I'm not complaining, mind you.  I suppose the nature of this blog doesn't really lend itself to meaningful and intelligent dialog.  Since I am frequently ranting about fairly large groups of people and the retarded things they do I guess I cannot expect you to respond when there's a fair chance that I am actually talking about you (yeah, you!).

Just for fun, however, a while back I enabled moderated commenting on the site in case someone wanted to provide a lucid counter-argument to any of the points that I had made.  In the months that followed, I received a few legitimate comments but they were buried under a mountain of spam.  The comments are all moderated, and I don't approve many of them, but I have kept several of the ones that struck me as particularly funny.  Here is a sample of just a few of my favorite comments about the Bacon-Wrapped Blog entry:

"Your blog is so informative ... ..I just bookmarked you....keep up the good work!!!!"
-Terry Brooks
Aww, thanks Terry.  Coming from an award-winning author of books and screenplays, I am flattered.  It's great to see that we share a keen interest in baconology.  If you need a hand with the next Shannara book, let me know.  We can do lunch.

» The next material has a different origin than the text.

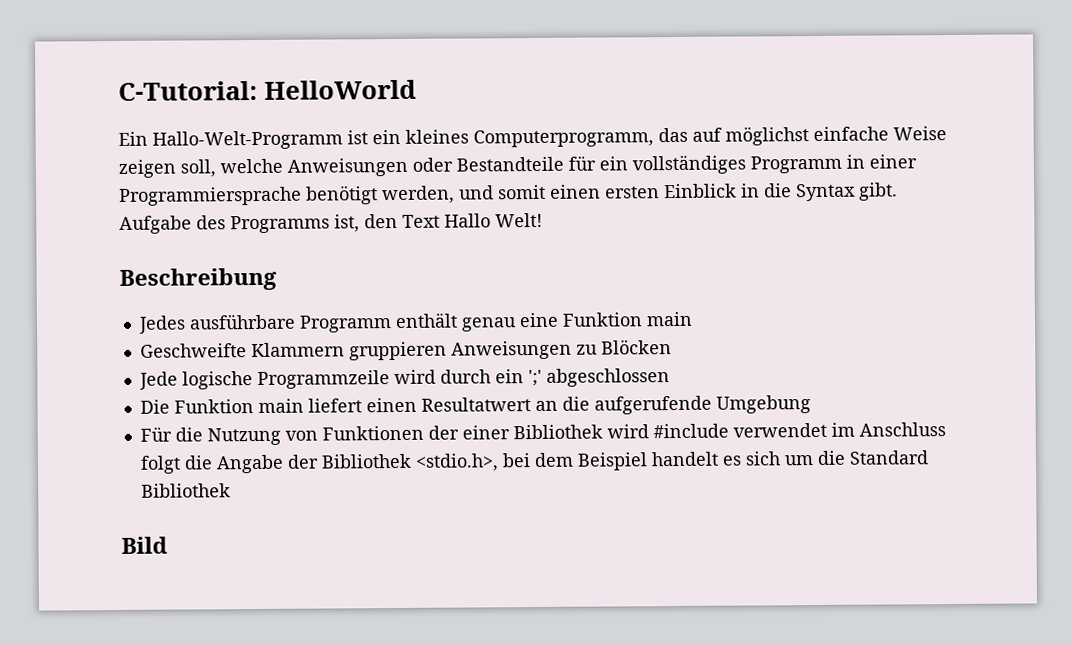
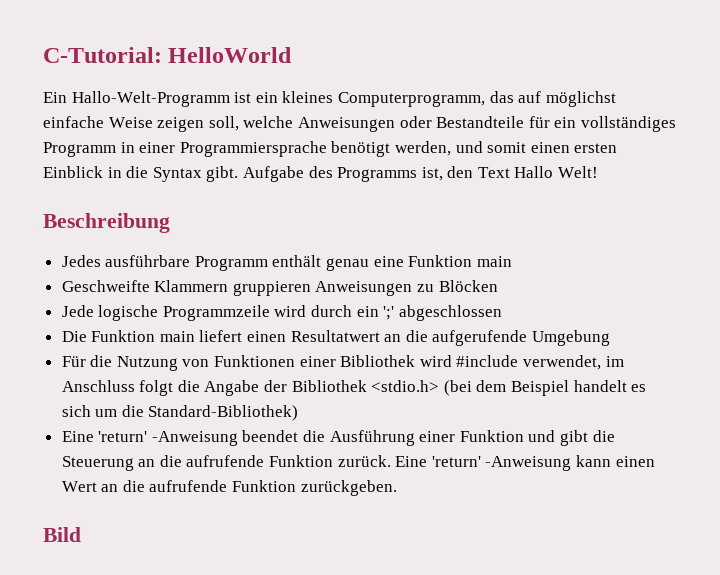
[427,425,459,440] der -> (296, 361) none
[732,422,827,438] verwendet -> [523,355,602,370] verwendet,
[414,453,531,472] <stdio.h>, bei -> [371,380,472,396] <stdio.h> (bei
[848,450,929,465] [140,483,231,498] Standard Bibliothek -> [148,405,299,421] [61,430,615,446] [61,455,655,471] [61,480,397,496] Standard-Bibliothek) // Eine 'return' -Anweisung beendet die Ausführung einer Funktion und gibt die Steuerung an die aufrufende Funktion zurück. Eine 'return' -Anweisung kann einen Wert an die aufrufende Funktion zurückgeben.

"There is obviously a lot to know about this. I think you made some good points in Features also."
-viagra
For a little blue pill, you really seem to appreciate smoked meats.  Thanks Viagra!  Just for you, I think I'll add a "Features" section, and make some good points in it.

"Why hello associated forum people! I well-grounded wanted to introduce myself here as this looks like a dialect right interesting forum! I myself am engrossing in things like writeing and computer revamping so if anyoune needs facilitate reveal me differentiate! I also Suffer from Sciatica so if you aslo fool this infection let me skilled in so we can share some stretches!"
-undulkylype
I am honored to have my humble blog graced with the presence of the translator for Zero Wing.  I am truly not worthy!  Thanks!  Oh and I don't currently "needs facilitate" anything, but when I do you will be the first one I contact to "reveal [you] differentiate".  Promise.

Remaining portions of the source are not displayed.